Here are the full patch notes:

  • system: LDAP picker CSRF error solved by introducing session-based security tokens
  • system: fixed CRL generation inside PHP OpenSSL module
  • system: fix a typo with Portuguese (Portugal) in language selector
  • system: do not interpret passed values in wizard
  • system: fix forum link in message of the day
  • firewall: direction “any” was not respected in floating rules
  • firewall: fix double encoding of NO NAT for NAT addresses (contributed by djGrrr)

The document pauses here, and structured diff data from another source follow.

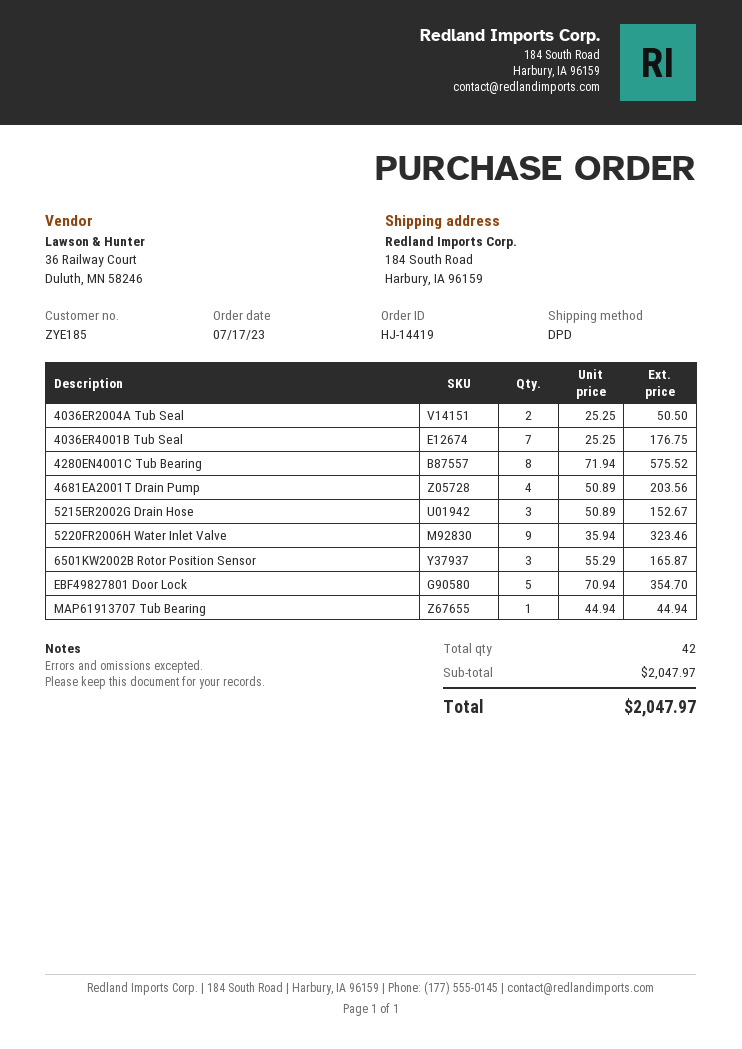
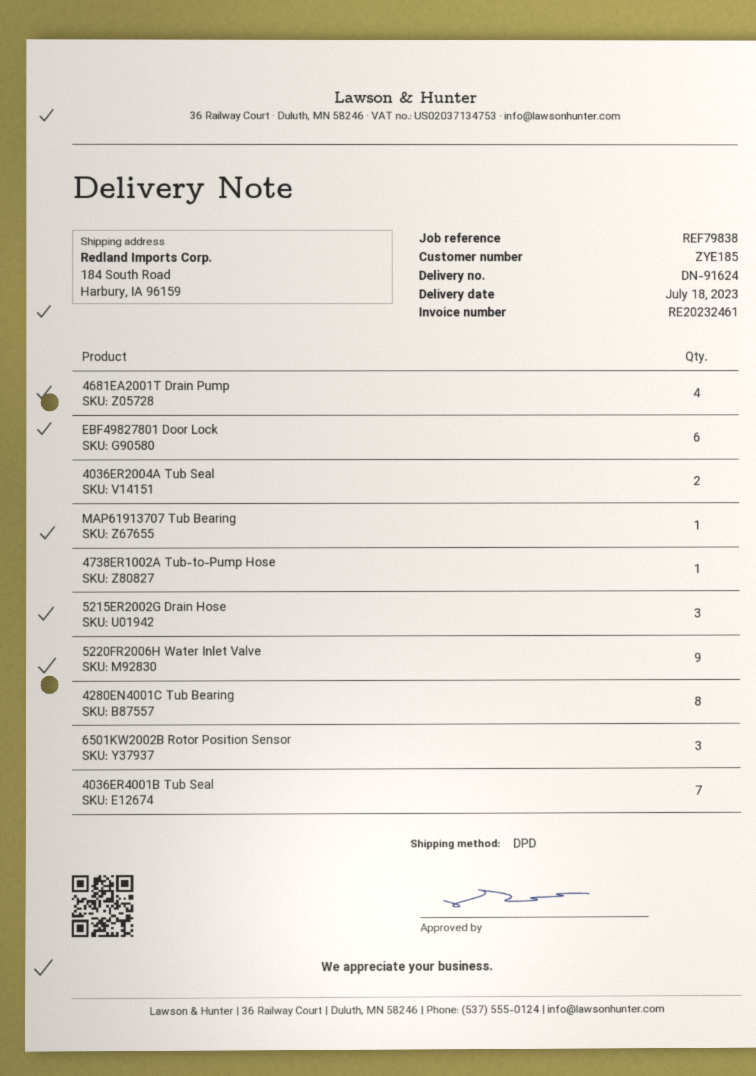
EBF49827801 Door Lock: 5 -> 6
4738ER1002A Tub-to-Pump Hose: none -> 1

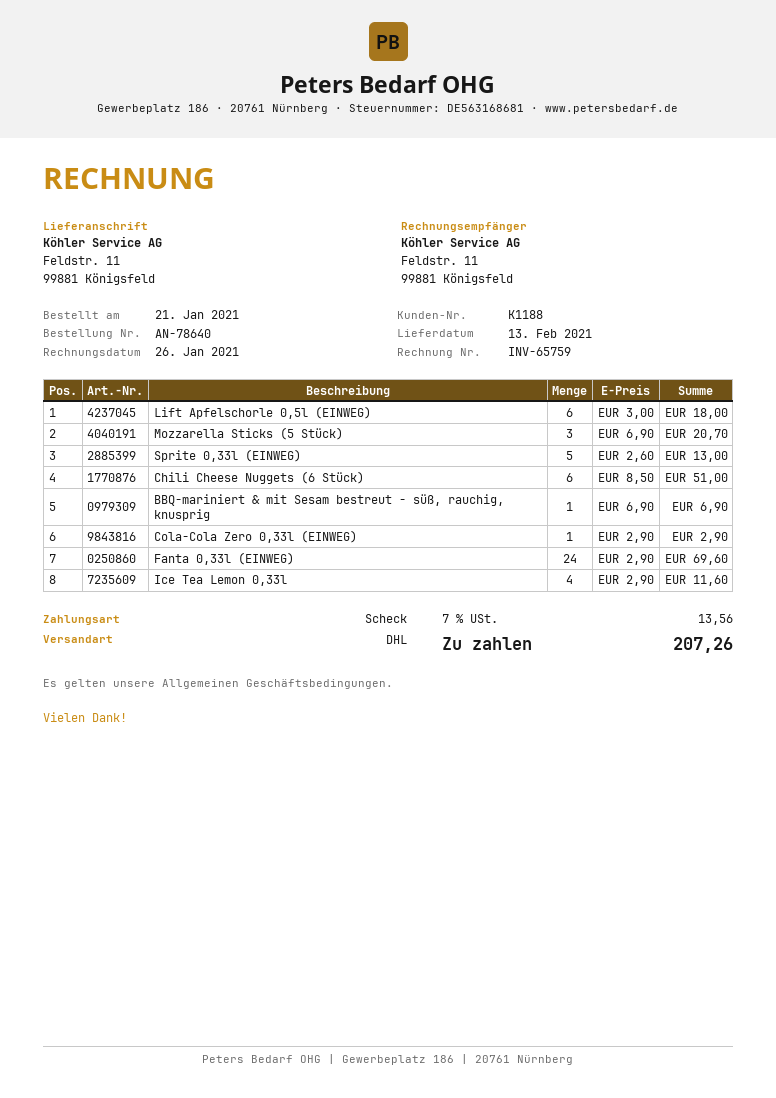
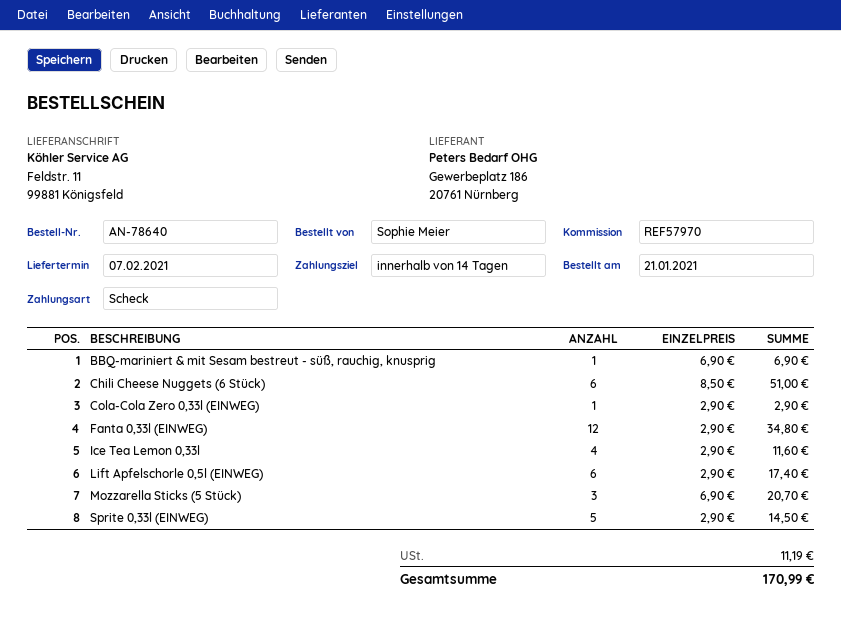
delivery date: 2021-02-13 -> 2021-02-07
Lift Apfelschorle 0,5l (EINWEG): 6 x 3.00 = 18.00 -> 6 x 2.90 = 17.40
Sprite 0,33l (EINWEG): 5 x 2.60 = 13.00 -> 5 x 2.90 = 14.50
Fanta 0,33l (EINWEG): 24 x 2.90 = 69.60 -> 12 x 2.90 = 34.80
tax: 13.56 -> 11.19
total: 207.26 -> 170.99

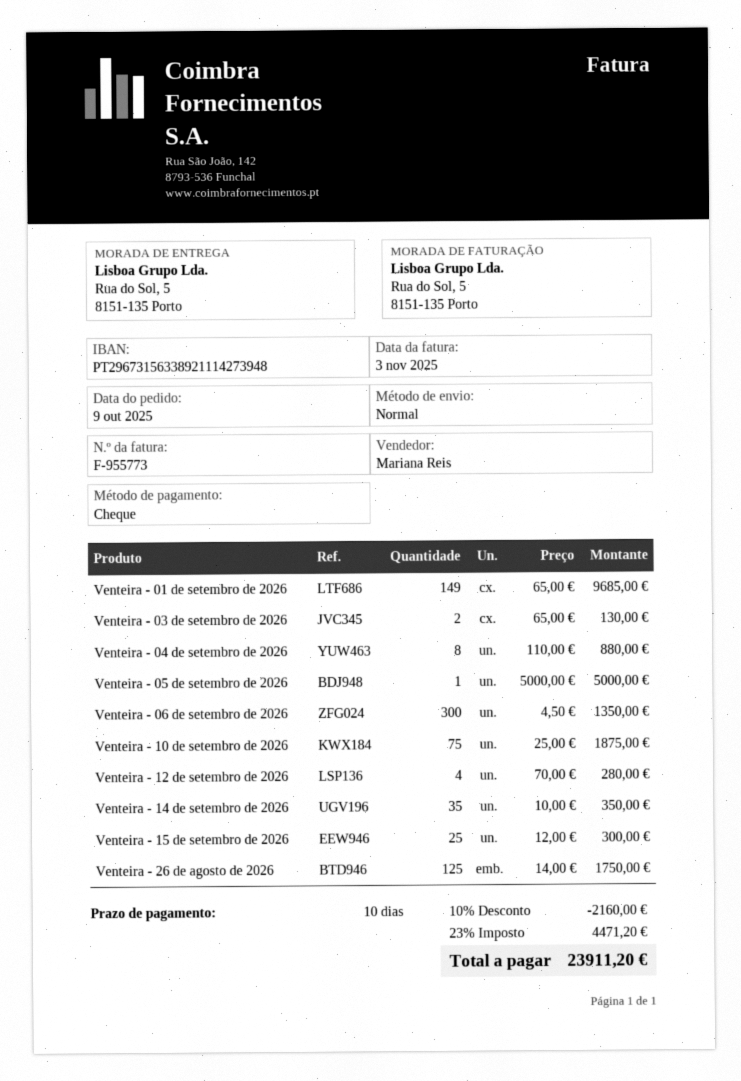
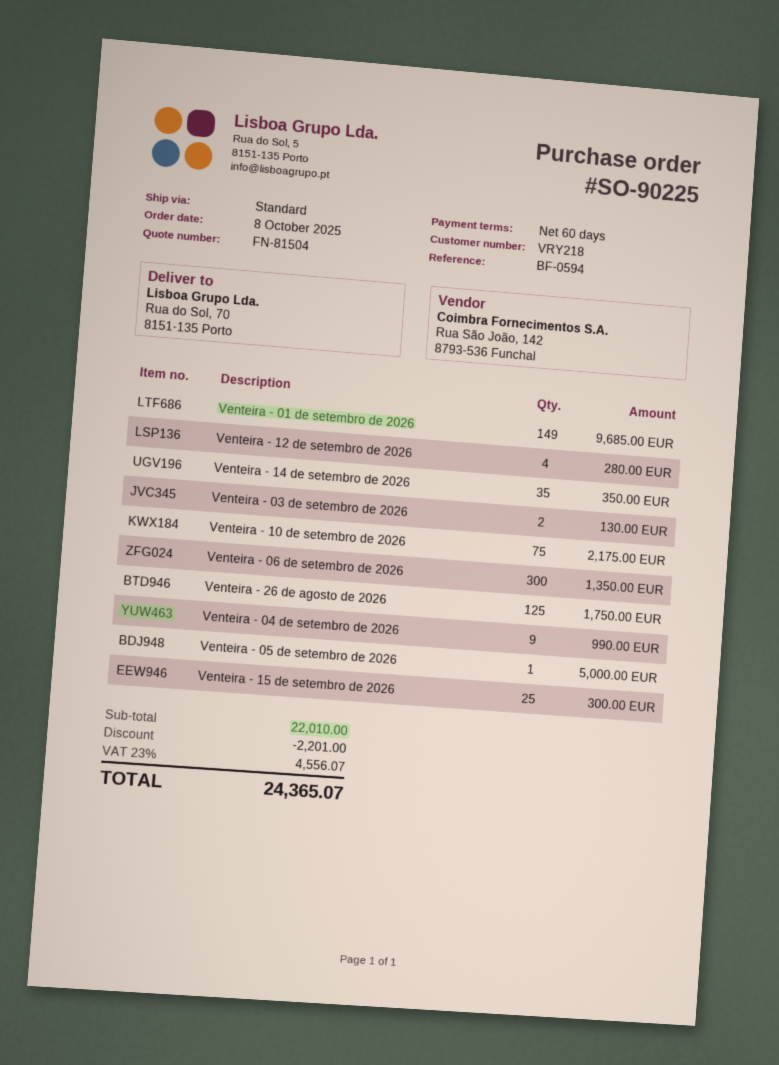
order date: 2025-10-09 -> 2025-10-08
payment terms: 10 days -> 60 days
ship to: Rua do Sol, 5, 8151-135 Porto -> Rua do Sol, 70, 8151-135 Porto
Venteira - 04 de setembro de 2026: 8 for 880.00 -> 9 for 990.00
Venteira - 10 de setembro de 2026: 75 for 1875.00 -> 75 for 2175.00
discount: 2160.00 -> 2201.00
tax: 23% = 4471.20 -> 23% = 4556.07
total: 23911.20 -> 24365.07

  • firewall: improve validation between IPv4 and IPv6 to prevent faulty rule generation
  • firmware: opnsense-update utility now unlocks packages before performing major upgrades
  • firmware: opnsense-revoke utility now retains the automatic flag
  • firmware: revoked the 16.7 update fingerprints
  • dhcp: change relay text to make it clear multiple servers are supported (contributed by GurliGebis)

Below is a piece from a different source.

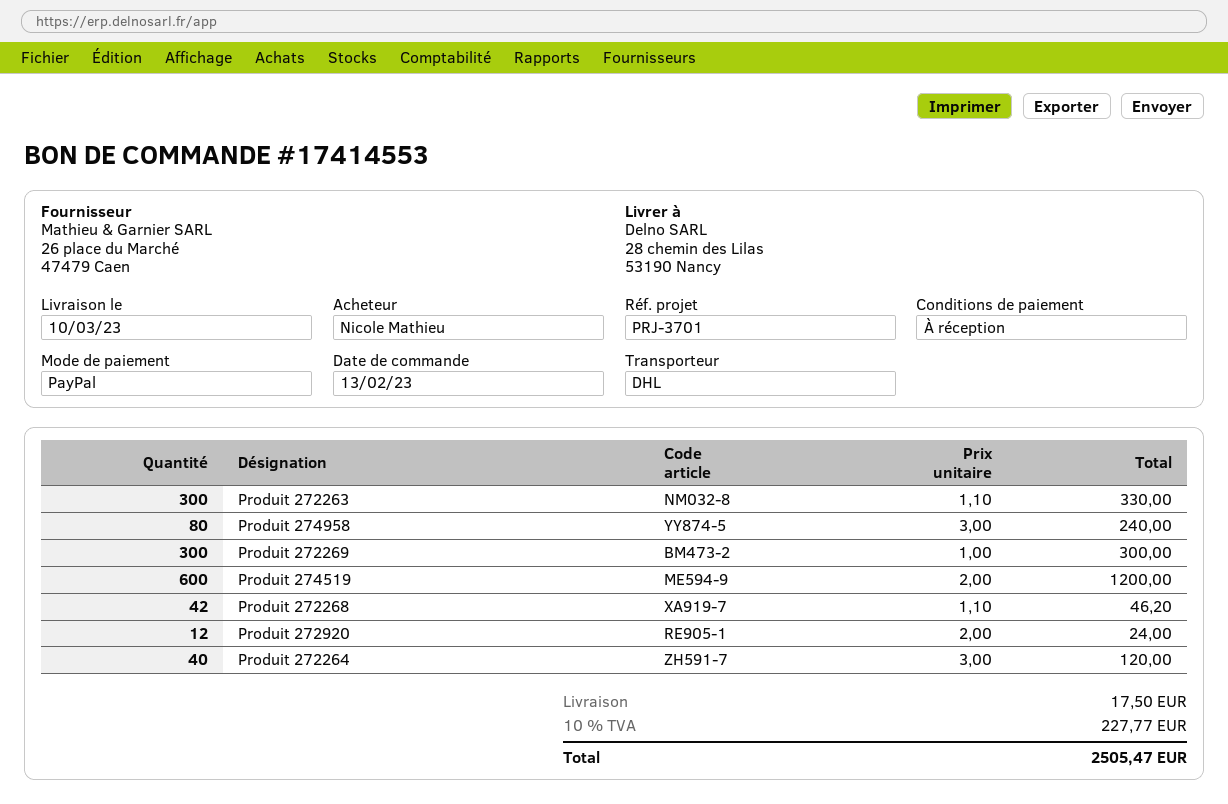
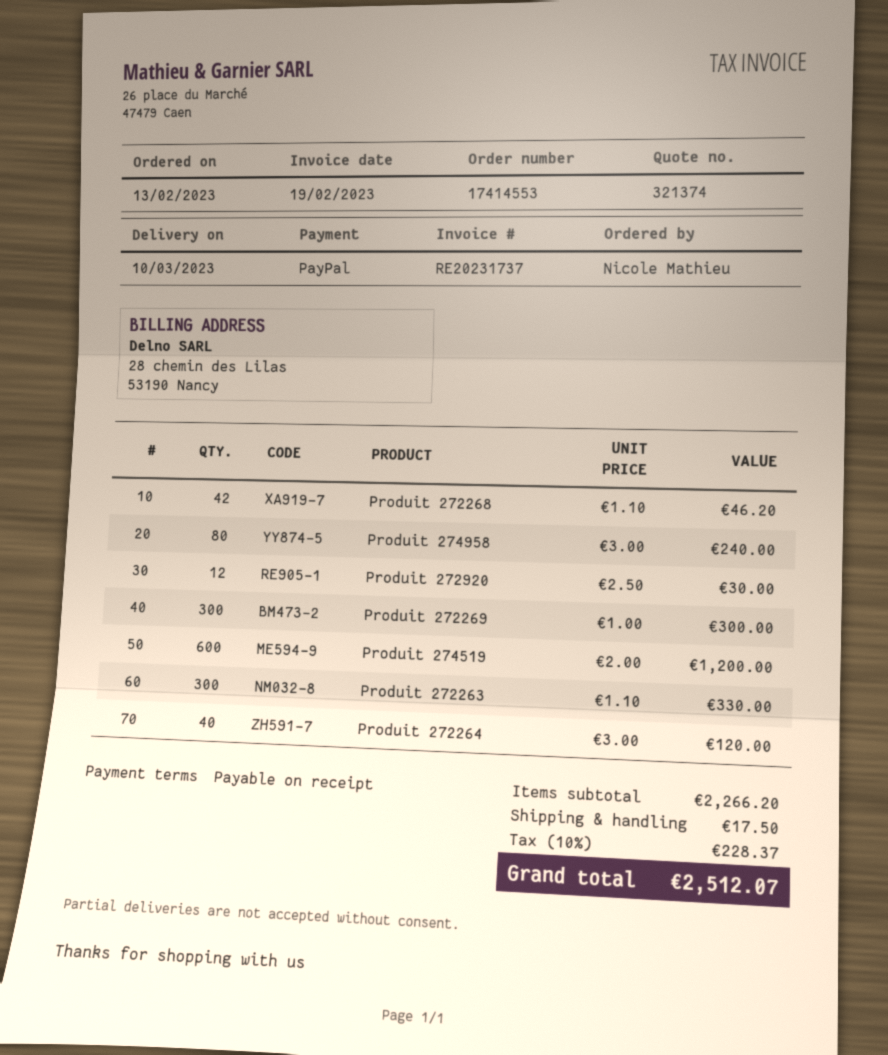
Produit 272920: 12 x 2.00 = 24.00 -> 12 x 2.50 = 30.00
tax: 10% = 227.77 -> 10% = 228.37
total: 2505.47 -> 2512.07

  • ipsec: add EAP-RADIUS support (contributed by GurliGebis)
  • ipsec: set filtertunnel sysctl values to fix TCP teardown
  • ipsec: fix hidden interface rules tab
  • ipsec: add AES-GCM support
  • openvpn: fixed CRL generation inside PHP OpenSSL module
  • openvpn: do not escape advanced options on export
  • openvpn: fix hidden interface rules tab
  • mvc: multiple tab usage CSRF errors solved by introducing session-based security tokens
  • mvc: fix HTTP status codes on CSRF errors
  • mvc: soft-fail on missing classes in ModelRelationField (contributed by Frank Wall)
  • plugins: os-acme-client 1.1[1] (contributed by Frank Wall)
  • plugins: os-haproxy 1.12[2] (contributed by Frank Wall)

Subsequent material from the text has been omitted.